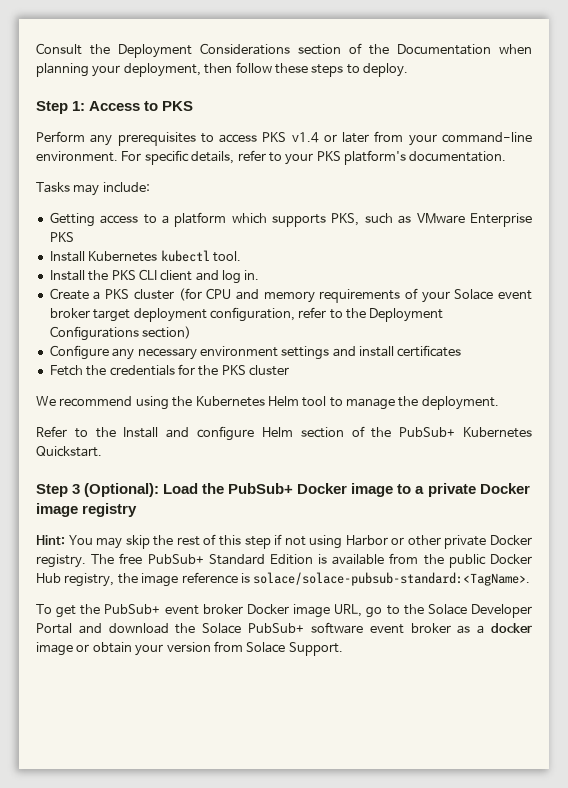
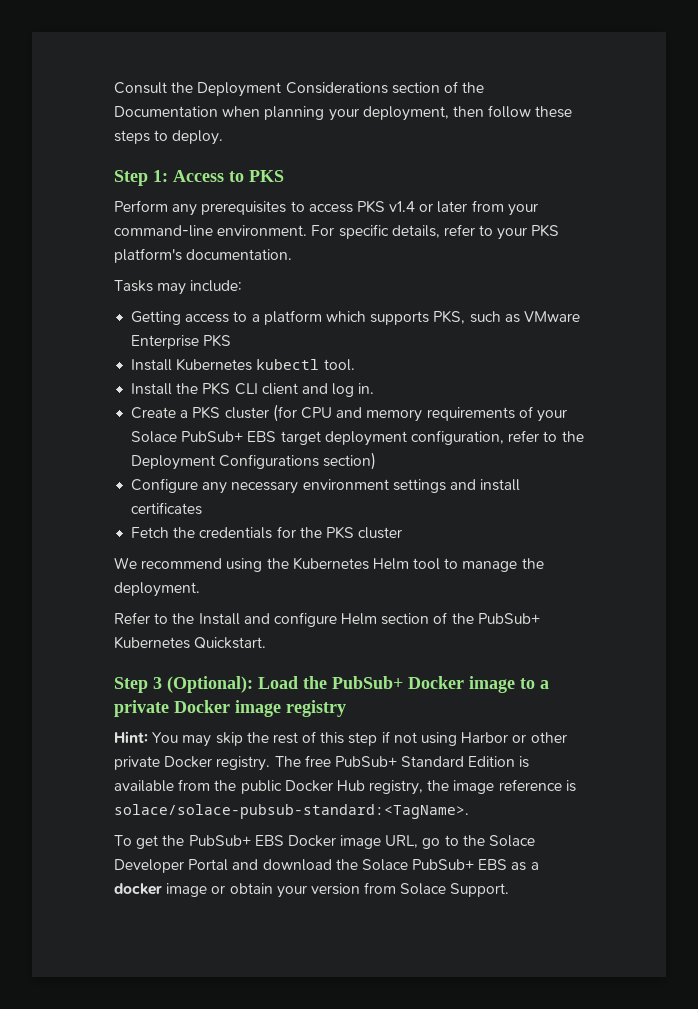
[498,290,532,300] [49,308,90,318] event broker -> [181,431,277,442] PubSub+ EBS
[164,604,243,615] event broker -> [254,835,284,846] EBS
[310,622,451,634] software event broker -> [478,859,508,870] EBS

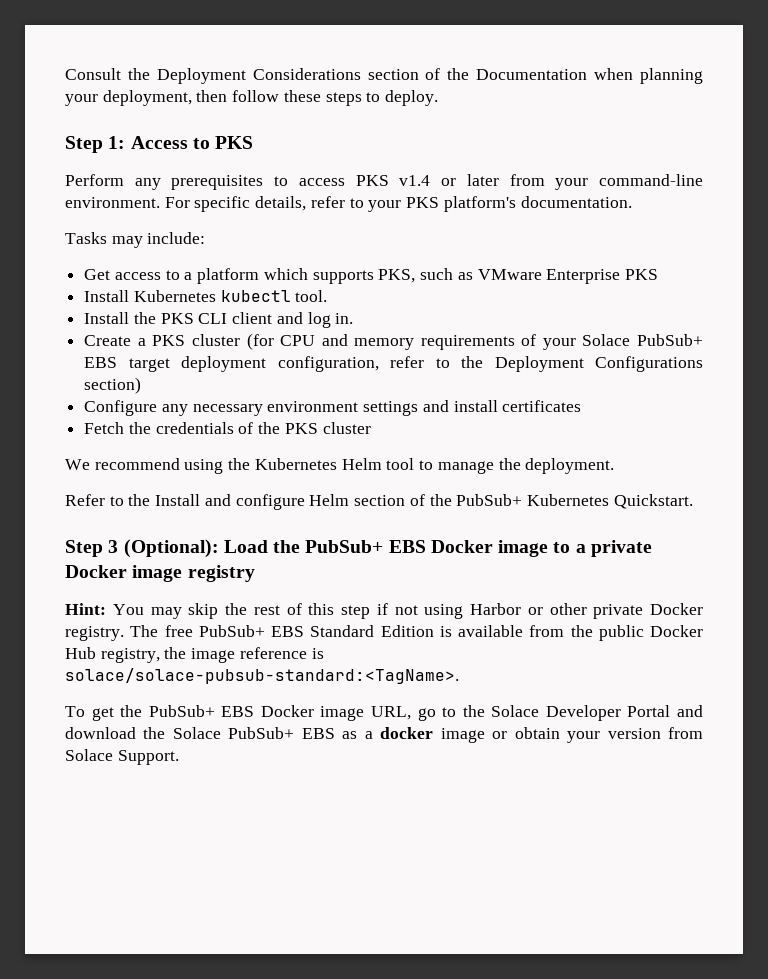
[131,311,182,325] Getting -> [84,269,111,280] Get
[276,526,296,538] for -> [238,422,254,434] of
(403, 682) none -> [388,540,426,553] EBS
(397, 761) none -> [271,626,304,637] EBS

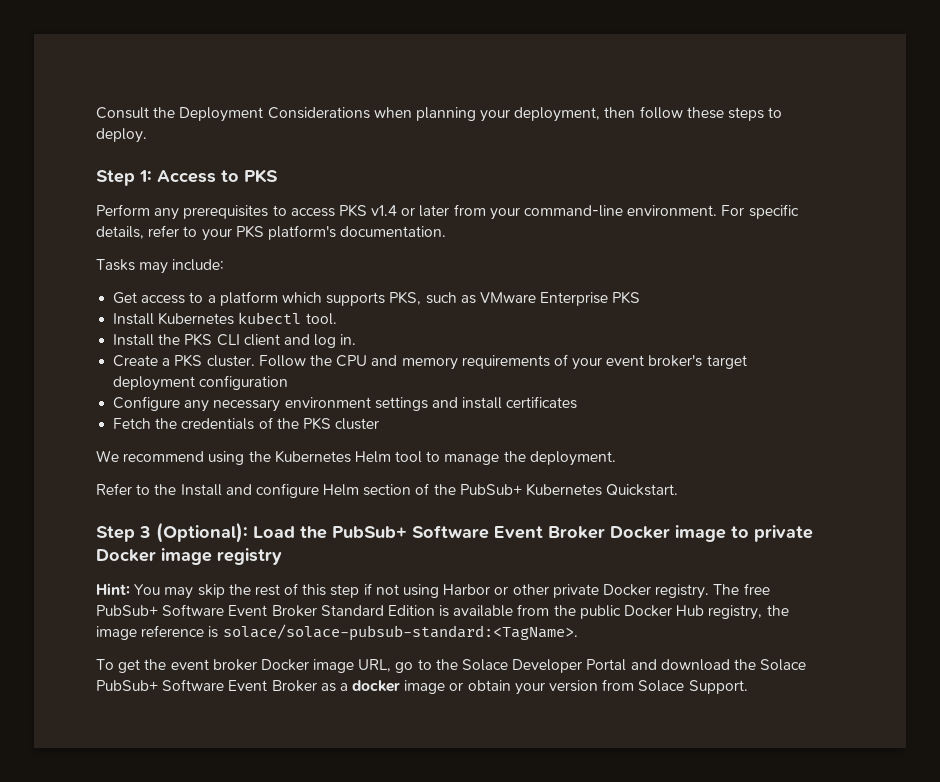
[367,68,588,80] section of the Documentation -> (370, 113) none
[191,333,274,350] cluster (for -> [206,355,332,367] cluster. Follow the
[582,334,703,346] [84,356,703,372] [84,377,142,394] Solace PubSub+ EBS target deployment configuration, refer to the Deployment Configurations section) -> [606,355,747,369] [113,375,289,391] event broker's target deployment configuration
[388,540,426,553] EBS -> [412,525,605,539] Software Event Broker
[575,544,586,553] a -> (749, 532) none
[271,626,304,637] EBS -> [162,604,317,617] Software Event Broker
[148,705,255,717] PubSub+ EBS -> [170,659,257,671] event broker
[301,728,335,739] EBS -> [162,679,317,692] Software Event Broker

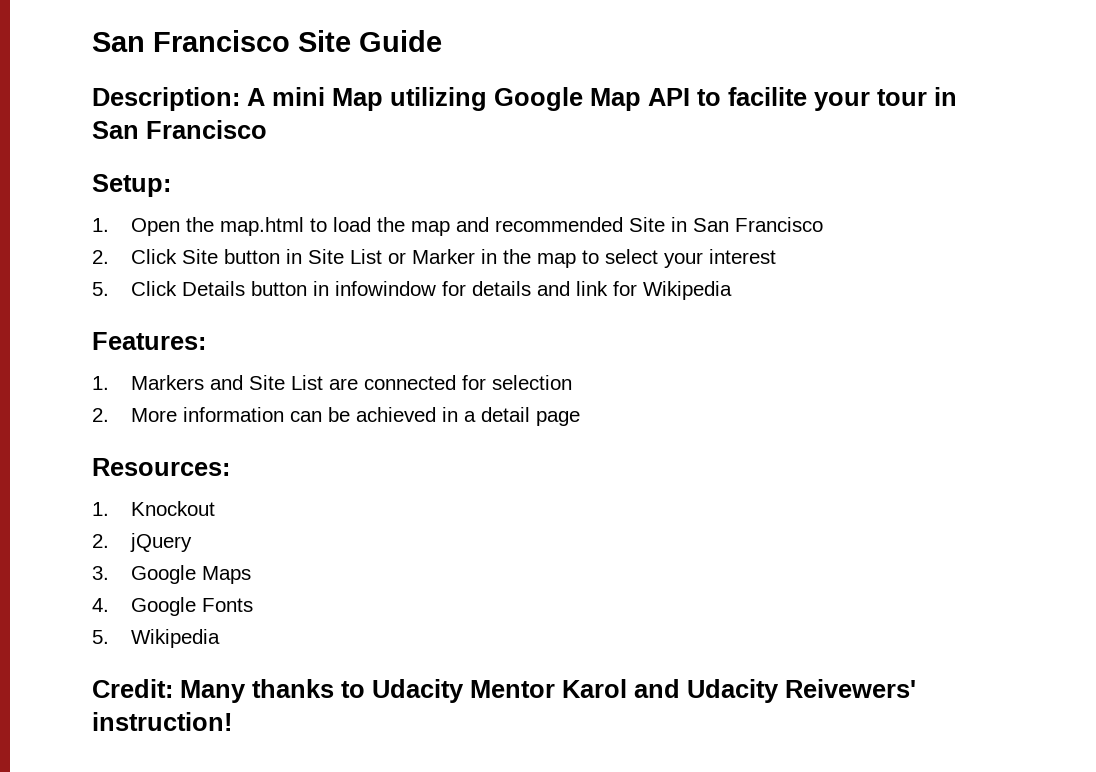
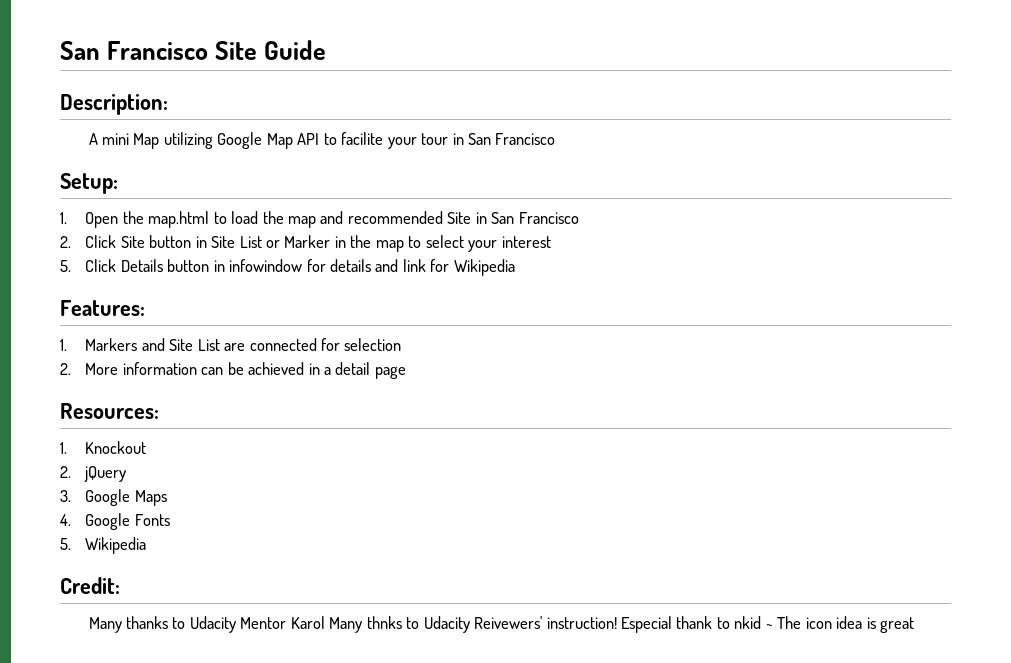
(240, 99) none -> (168, 104) //
(173, 688) none -> (120, 585) //
[634,679,916,703] [92,712,232,731] and Udacity Reivewers' instruction! -> [329,616,915,633] Many thnks to Udacity Reivewers' instruction! Especial thank to nkid ~ The icon idea is great

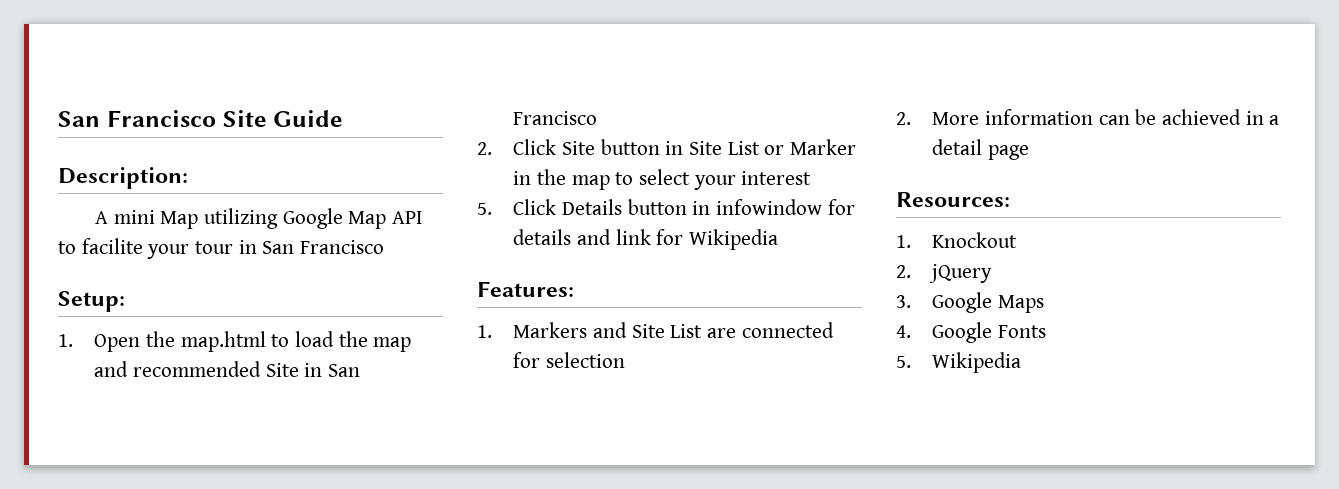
[60,577,120,594] [88,616,915,633] // Credit: // Many thanks to Udacity Mentor Karol Many thnks to Udacity Reivewers' instruction! Especial thank to nkid ~ The icon idea is great -> (1022, 362) none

····················

• Exercise instructions
Wherever "none" occurs in the records above, copy the line it sits in.

• Problem solution
(403, 682) none -> [388,540,426,553] EBS
(397, 761) none -> [271,626,304,637] EBS
[367,68,588,80] section of the Documentation -> (370, 113) none
[575,544,586,553] a -> (749, 532) none
(240, 99) none -> (168, 104) //
(173, 688) none -> (120, 585) //
[60,577,120,594] [88,616,915,633] // Credit: // Many thanks to Udacity Mentor Karol Many thnks to Udacity Reivewers' instruction! Especial thank to nkid ~ The icon idea is great -> (1022, 362) none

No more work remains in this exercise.